# Zwei Router an einem DSL Anschluss möglich?



## Timotix (18. Dezember 2016)

*Zwei Router an einem DSL Anschluss möglich?*

Hallo liebes Forum,

seit letzter Woche bin ich stolzer Besitzer vom Vectoring der Telekom (100Mbit/s download / 40 Mbit's upload).
Da ich nun Internetfernsehen benutze, bin ich gezwungen, den Router in der Nähe des Fernsehers zu stellen.

Jetzt habe ich das Problem, dass ich nun unter dem Dach im Arbeitszimmer nur sehr schlechte W-lan Verbindung habe. 
Lan-Dosen sind nicht vorhanden und können leider auch nicht nachträglich verbaut werden.

Heute habe ich gemerkt, dass es auch möglich wäre, den Router direkt ins Arbeitszimmer zu stellen und dort an die Telefondose zu hängen.

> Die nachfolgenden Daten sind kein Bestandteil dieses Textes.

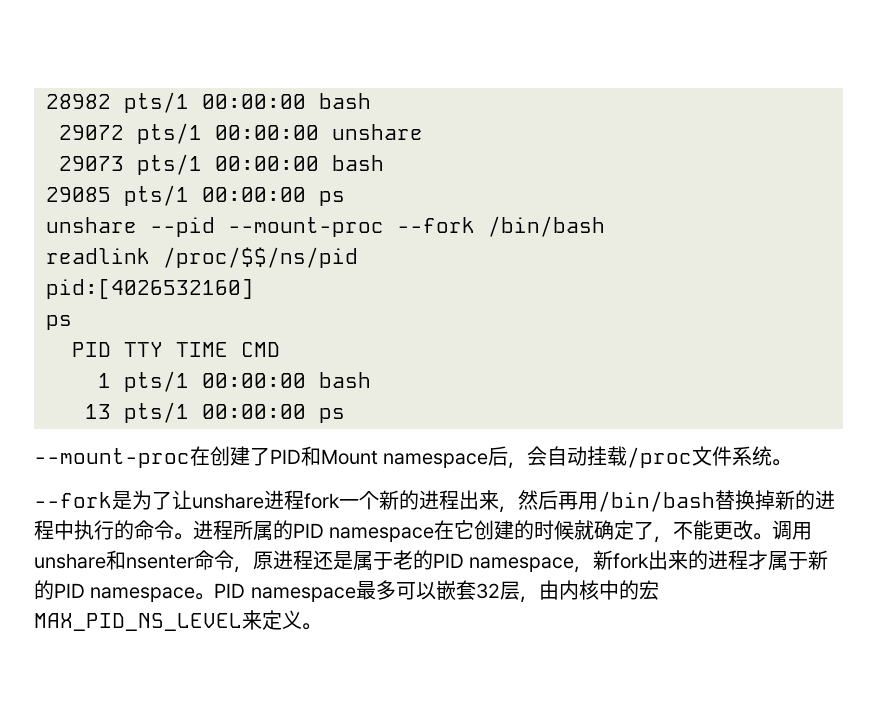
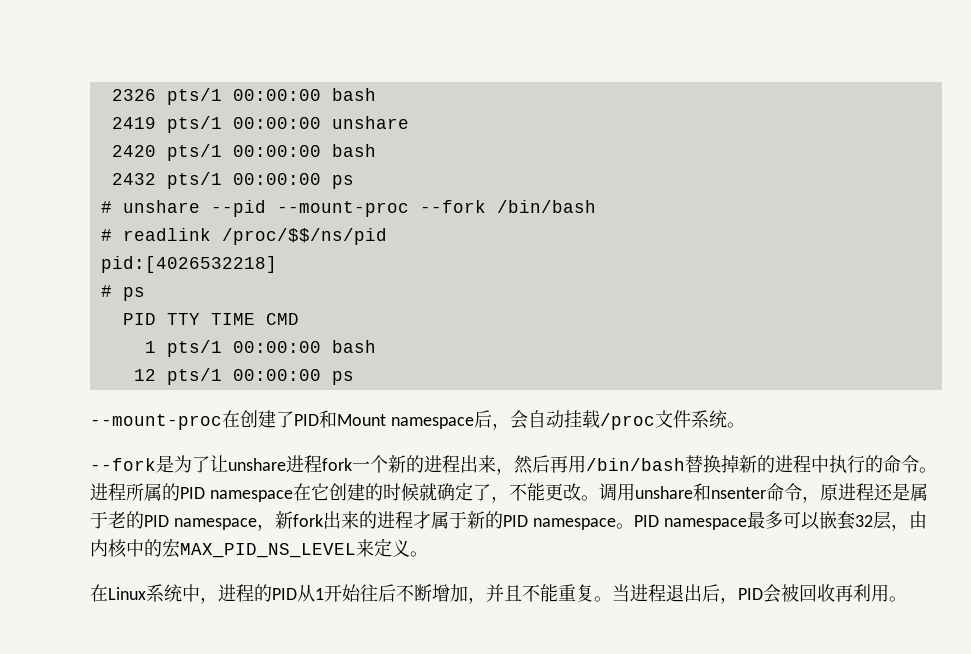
[46,92,371,113] [59,125,124,140] 28982 pts/1 00:00:00 bash // 29072 -> [111,88,376,105] [111,117,156,129] 2326 pts/1 00:00:00 bash // 2419
[59,154,384,175] [46,185,345,206] 29073 pts/1 00:00:00 bash // 29085 pts/1 00:00:00 ps // -> [111,144,376,161] [111,172,354,189] [100,201,112,213] 2420 pts/1 00:00:00 bash // 2432 pts/1 00:00:00 ps // #
(605, 226) none -> [100,229,112,241] #
[46,279,254,299] pid:[4026532160] // -> [100,256,277,273] [100,285,112,297] pid:[4026532218] // #
[85,404,111,419] 13 -> [133,369,156,381] 12
(321, 626) none -> [90,584,907,604] // 在Linux系统中，进程的PID从1开始往后不断增加，并且不能重复。当进程退出后，PID会被回收再利用。

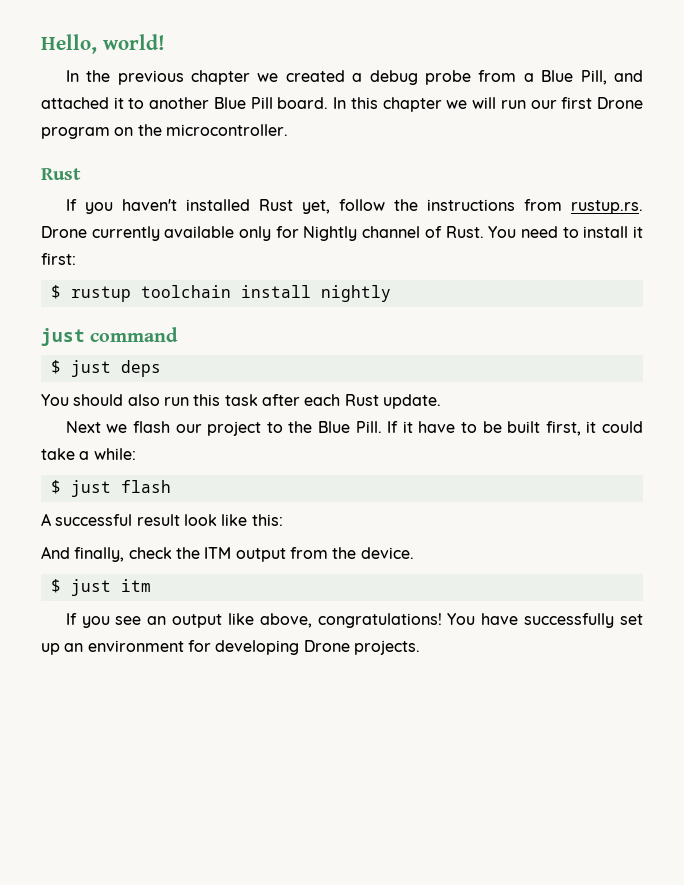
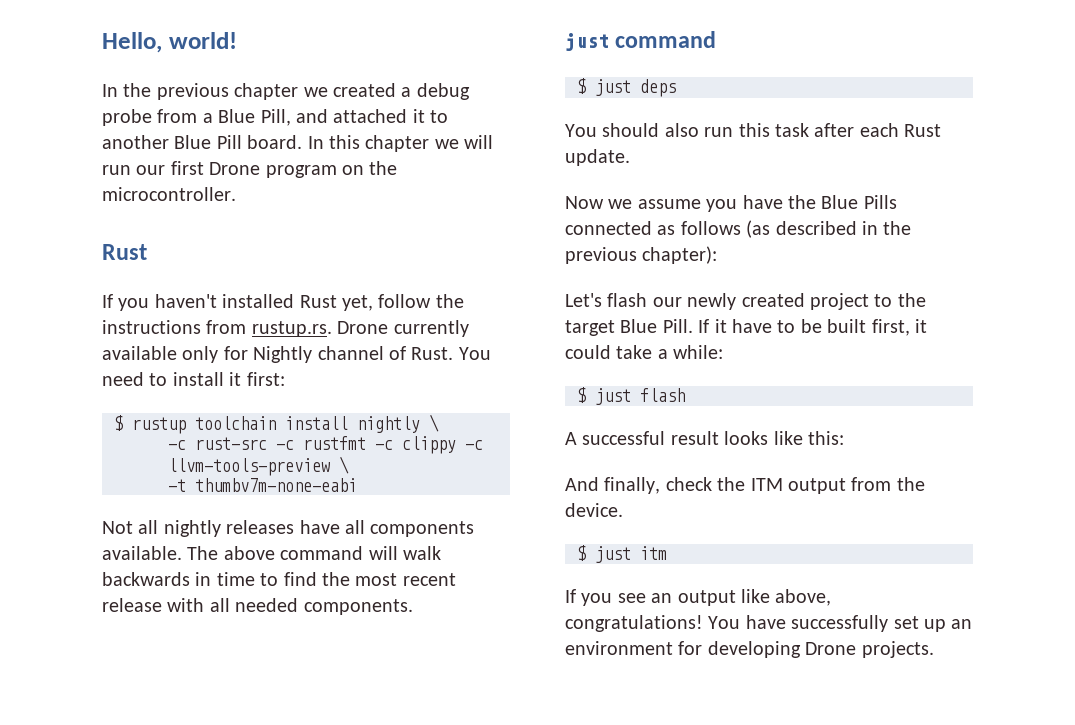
(391, 293) none -> [429,414,439,432] [168,436,483,454] [168,456,349,476] [168,478,357,492] [102,520,475,537] [102,546,441,560] [102,572,456,586] [102,598,413,615] \ // -c rust-src -c rustfmt -c clippy -c llvm-tools-preview \ // -t thumbv7m-none-eabi // Not all nightly releases have all components available. The above command will walk backwards in time to find the most recent release with all needed components.
[65,421,202,433] Next we flash our -> [565,195,897,212] [565,220,912,238] [565,246,718,264] [565,293,805,310] Now we assume you have the Blue Pills connected as follows (as described in the previous chapter): // Let's flash our newly created
(313, 427) none -> [565,320,615,336] target
[183,514,217,526] look -> [724,431,769,445] looks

Nun stellt sich meine Frage:

Ist es möglich, mit dem selben DSL-Anschluss mehrere Router zu füttern? Bzw. einen als "Repeater" über die Dose zu konfigurieren?

Danke für eure Hilfe und LG
Timo


----------



## warawarawiiu (18. Dezember 2016)

*AW: Zwei Router an einem DSL Anschluss möglich?*

deine situation gehört wich wie gemacht an für DLAN Adapter


----------



## Timotix (18. Dezember 2016)

*AW: Zwei Router an einem DSL Anschluss möglich?*

Ich versuche bereits die optimale Steckdose zu finden  Bisher kommen immer nur ca 10 Mbits an


----------



## wuselsurfer (18. Dezember 2016)

*AW: Zwei Router an einem DSL Anschluss möglich?*



Timotix schrieb:


> Ich versuche bereits die optimale Steckdose zu finden ...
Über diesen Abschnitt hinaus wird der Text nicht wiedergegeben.